==== Source information

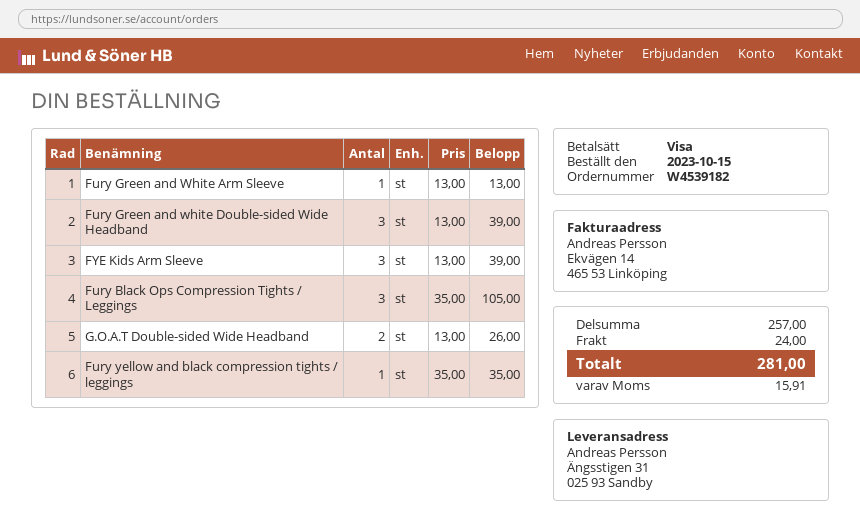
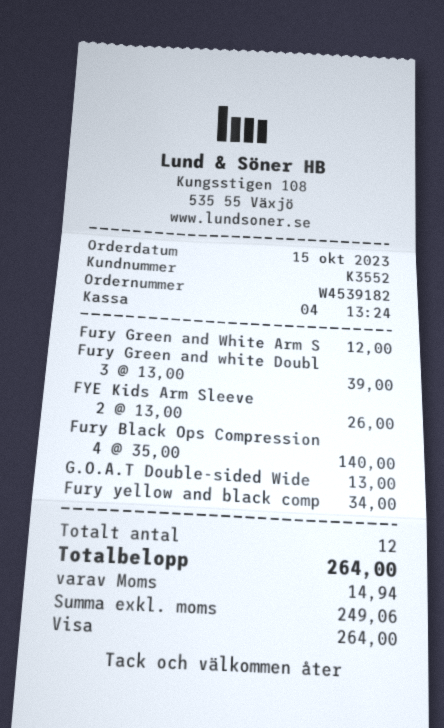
Fury Green and White Arm Sleeve: 1 x 13.00 = 13.00 -> 1 x 12.00 = 12.00
FYE Kids Arm Sleeve: 3 x 13.00 = 39.00 -> 2 x 13.00 = 26.00
Fury Black Ops Compression Tights / Leggings: 3 x 35.00 = 105.00 -> 4 x 35.00 = 140.00
G.O.A.T Double-sided Wide Headband: 2 x 13.00 = 26.00 -> 1 x 13.00 = 13.00
Fury yellow and black compression tights / leggings: 1 x 35.00 = 35.00 -> 1 x 34.00 = 34.00
shipping: 24.00 -> none
tax: 15.91 -> 14.94
total: 281.00 -> 264.00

========

**Problem details:** The records must appear again word for word, though none of their pictures should.

**Problem solution:**
Fury Green and White Arm Sleeve: 1 x 13.00 = 13.00 -> 1 x 12.00 = 12.00
FYE Kids Arm Sleeve: 3 x 13.00 = 39.00 -> 2 x 13.00 = 26.00
Fury Black Ops Compression Tights / Leggings: 3 x 35.00 = 105.00 -> 4 x 35.00 = 140.00
G.O.A.T Double-sided Wide Headband: 2 x 13.00 = 26.00 -> 1 x 13.00 = 13.00
Fury yellow and black compression tights / leggings: 1 x 35.00 = 35.00 -> 1 x 34.00 = 34.00
shipping: 24.00 -> none
tax: 15.91 -> 14.94
total: 281.00 -> 264.00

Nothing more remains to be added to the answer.